May
19

How to Potty Train a Toddler: Our Honest Story

If you’re reading this from the other side of potty training, I see you. And if you’re reading this because you’re about to start, I want you to know what I wish someone had told me: learning how to potty train a toddler is exactly as hard as everyone says, and also, you will absolutely get through it. We started at 29 months, blocked off a four-day weekend, and survived, barely, but we did. This is our honest story.

My husband and I had listened to the Oh Crap! Potty Training audiobook by Jamie Glowacki (it’s short, it’s practical, skip around if you need to), and I felt about as ready as you can feel before something completely humbles you. We blocked off four days, stayed home, and went all in. No big plans, no real distractions, just us, our toddler, and a whole lot of paper towels.

This is our honest story, day by day, with the things that actually worked and the things that did not.

how to potty train a toddler tips from a real mom

How to Potty Train a Toddler: Start with the Right Mindset

Before I get into our week, I want to share the biggest mindset shift the book gave me, because it genuinely changed how I approached the whole thing.

Every kid is different, and there is no one-size-fits-all method. The book walks you through the progression from naked, to bare bottom, to commando, to underwear, and it gives you permission to follow your kid’s lead within that framework. It also has a pretty strong stance on not bribing with rewards, which we tried to honor (more on how that went in a minute).

One thing Jamie is clear about: you need to block off real, dedicated time.
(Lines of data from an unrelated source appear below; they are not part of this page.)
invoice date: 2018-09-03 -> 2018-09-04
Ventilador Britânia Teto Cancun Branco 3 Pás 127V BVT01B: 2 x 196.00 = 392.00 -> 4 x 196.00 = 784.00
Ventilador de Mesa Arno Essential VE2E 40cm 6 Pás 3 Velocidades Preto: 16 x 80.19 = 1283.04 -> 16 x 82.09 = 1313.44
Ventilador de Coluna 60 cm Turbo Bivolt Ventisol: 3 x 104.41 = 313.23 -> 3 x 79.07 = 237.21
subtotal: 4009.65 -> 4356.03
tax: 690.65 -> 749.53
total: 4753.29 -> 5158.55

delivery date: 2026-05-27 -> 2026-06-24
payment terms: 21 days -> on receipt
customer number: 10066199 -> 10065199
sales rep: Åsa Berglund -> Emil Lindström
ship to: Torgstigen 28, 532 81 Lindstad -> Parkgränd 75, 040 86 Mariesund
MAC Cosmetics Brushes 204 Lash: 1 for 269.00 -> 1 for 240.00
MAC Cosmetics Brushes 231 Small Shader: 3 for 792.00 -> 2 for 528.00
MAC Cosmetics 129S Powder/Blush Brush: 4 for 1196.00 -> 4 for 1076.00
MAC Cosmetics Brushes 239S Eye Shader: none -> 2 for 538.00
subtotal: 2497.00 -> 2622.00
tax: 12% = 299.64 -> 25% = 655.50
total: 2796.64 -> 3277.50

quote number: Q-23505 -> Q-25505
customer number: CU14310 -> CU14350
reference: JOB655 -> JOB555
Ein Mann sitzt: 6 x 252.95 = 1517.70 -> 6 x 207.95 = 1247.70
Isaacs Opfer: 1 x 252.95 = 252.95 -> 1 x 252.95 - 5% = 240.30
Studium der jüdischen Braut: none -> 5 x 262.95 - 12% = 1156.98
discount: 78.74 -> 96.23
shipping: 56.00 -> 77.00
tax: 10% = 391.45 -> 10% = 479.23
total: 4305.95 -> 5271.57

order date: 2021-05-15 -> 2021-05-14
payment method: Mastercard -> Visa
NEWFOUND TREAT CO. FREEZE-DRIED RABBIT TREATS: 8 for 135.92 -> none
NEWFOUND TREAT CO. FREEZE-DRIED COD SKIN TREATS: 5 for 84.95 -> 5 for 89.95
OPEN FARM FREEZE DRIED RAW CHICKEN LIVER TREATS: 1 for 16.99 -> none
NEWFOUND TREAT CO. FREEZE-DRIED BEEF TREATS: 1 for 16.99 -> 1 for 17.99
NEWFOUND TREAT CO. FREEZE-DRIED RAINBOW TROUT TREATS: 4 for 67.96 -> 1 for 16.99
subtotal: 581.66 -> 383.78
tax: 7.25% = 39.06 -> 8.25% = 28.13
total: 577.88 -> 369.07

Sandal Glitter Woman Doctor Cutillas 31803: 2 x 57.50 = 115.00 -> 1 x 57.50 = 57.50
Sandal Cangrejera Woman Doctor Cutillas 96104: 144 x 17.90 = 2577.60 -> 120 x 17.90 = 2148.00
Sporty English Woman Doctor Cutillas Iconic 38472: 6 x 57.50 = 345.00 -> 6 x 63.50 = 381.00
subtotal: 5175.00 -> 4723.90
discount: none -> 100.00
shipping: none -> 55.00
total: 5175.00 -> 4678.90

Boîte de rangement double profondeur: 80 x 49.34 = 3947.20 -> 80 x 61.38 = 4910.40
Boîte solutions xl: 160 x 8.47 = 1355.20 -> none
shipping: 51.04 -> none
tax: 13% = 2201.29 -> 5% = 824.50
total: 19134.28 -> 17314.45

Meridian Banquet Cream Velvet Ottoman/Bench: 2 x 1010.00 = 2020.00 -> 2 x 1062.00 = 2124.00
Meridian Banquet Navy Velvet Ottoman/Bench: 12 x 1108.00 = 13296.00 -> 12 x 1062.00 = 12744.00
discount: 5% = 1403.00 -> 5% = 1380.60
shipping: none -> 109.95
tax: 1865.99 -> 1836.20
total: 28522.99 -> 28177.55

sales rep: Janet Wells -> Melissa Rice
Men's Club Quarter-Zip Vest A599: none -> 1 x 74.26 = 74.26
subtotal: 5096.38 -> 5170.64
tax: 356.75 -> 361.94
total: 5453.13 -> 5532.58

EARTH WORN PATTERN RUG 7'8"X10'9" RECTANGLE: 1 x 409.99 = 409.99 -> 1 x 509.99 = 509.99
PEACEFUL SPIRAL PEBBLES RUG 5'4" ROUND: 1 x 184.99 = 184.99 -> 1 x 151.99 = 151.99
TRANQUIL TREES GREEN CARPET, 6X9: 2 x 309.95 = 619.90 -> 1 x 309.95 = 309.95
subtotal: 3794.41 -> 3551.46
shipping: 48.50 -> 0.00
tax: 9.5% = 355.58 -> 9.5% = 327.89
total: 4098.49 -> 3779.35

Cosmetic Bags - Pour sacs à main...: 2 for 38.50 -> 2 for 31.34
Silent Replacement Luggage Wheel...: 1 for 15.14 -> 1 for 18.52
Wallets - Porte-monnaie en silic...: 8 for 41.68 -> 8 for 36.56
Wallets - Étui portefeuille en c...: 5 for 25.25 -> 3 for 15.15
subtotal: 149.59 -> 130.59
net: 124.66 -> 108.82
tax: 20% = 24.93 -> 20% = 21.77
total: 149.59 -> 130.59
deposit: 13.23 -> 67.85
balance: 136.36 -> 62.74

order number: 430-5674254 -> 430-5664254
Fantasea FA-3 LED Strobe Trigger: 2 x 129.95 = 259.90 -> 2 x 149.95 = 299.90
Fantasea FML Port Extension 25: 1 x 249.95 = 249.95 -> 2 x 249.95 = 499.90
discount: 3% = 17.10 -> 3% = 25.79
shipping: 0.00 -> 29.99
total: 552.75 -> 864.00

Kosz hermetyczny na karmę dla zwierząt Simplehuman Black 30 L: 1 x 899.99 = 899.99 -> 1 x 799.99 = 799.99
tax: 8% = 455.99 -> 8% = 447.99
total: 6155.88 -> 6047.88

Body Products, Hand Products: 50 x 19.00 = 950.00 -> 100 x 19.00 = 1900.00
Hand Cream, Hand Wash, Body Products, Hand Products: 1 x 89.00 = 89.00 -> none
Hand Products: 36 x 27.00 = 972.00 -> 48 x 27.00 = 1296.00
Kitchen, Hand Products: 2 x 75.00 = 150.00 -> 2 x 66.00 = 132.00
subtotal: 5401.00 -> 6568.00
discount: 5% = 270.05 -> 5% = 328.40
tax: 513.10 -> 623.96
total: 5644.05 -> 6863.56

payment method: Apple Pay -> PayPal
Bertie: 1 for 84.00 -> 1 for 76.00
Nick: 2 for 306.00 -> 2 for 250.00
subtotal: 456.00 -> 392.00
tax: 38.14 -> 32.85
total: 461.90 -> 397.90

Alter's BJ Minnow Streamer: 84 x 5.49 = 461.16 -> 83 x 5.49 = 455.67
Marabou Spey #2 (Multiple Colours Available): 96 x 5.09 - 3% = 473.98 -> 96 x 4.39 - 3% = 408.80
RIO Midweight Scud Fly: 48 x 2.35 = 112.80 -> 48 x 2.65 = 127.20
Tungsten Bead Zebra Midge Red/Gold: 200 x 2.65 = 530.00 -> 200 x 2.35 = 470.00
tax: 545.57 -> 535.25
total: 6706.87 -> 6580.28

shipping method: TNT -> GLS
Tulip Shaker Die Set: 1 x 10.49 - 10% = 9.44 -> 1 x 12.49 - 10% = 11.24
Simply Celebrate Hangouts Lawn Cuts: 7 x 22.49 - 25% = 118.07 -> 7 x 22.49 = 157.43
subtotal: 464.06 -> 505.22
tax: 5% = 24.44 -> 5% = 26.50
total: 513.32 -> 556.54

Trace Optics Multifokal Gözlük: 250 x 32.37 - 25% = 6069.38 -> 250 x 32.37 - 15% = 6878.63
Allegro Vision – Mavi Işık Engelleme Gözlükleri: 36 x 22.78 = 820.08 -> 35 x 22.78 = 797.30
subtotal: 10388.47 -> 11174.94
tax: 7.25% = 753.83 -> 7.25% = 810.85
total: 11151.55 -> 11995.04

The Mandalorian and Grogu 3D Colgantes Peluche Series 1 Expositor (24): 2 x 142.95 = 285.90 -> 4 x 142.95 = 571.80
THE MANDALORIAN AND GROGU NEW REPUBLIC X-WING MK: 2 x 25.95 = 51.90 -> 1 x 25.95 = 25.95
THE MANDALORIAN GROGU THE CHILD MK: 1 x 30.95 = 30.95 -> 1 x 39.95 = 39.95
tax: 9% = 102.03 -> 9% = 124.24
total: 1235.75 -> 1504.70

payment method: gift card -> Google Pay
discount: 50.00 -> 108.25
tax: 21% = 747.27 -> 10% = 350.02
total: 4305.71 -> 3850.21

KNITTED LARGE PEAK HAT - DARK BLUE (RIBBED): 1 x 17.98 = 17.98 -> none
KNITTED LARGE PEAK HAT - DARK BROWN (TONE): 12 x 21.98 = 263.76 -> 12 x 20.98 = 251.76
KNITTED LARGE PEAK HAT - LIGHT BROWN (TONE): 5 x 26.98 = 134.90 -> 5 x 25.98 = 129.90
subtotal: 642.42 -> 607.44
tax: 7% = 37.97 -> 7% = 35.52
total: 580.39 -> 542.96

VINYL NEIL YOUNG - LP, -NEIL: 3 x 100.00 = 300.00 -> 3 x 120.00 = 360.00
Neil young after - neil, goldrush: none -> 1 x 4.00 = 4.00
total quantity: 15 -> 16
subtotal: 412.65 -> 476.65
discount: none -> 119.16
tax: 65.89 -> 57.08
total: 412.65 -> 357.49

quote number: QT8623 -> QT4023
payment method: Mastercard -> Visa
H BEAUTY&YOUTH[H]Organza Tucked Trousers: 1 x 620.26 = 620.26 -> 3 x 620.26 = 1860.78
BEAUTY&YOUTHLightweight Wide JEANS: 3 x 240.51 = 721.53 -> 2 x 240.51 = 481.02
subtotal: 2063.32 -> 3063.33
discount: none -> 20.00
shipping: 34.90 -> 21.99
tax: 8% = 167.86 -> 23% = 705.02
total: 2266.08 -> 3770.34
No big outings, minimal distractions, eyes on your kid. That felt extreme to me before we started. By day two, I completely understood why.

I also want to be honest that lots of people recommended starting with a fully naked baby. While she made it through day one, my daughter wanted absolutely nothing to do with that after. She screamed for her diaper the moment we took it off on day two, and we compromised with just a shirt on, nothing on the bottom.

She hated being naked, so we adapted. The book actually prepares you for this, every kid is different, and listening to your child matters more than following the method perfectly.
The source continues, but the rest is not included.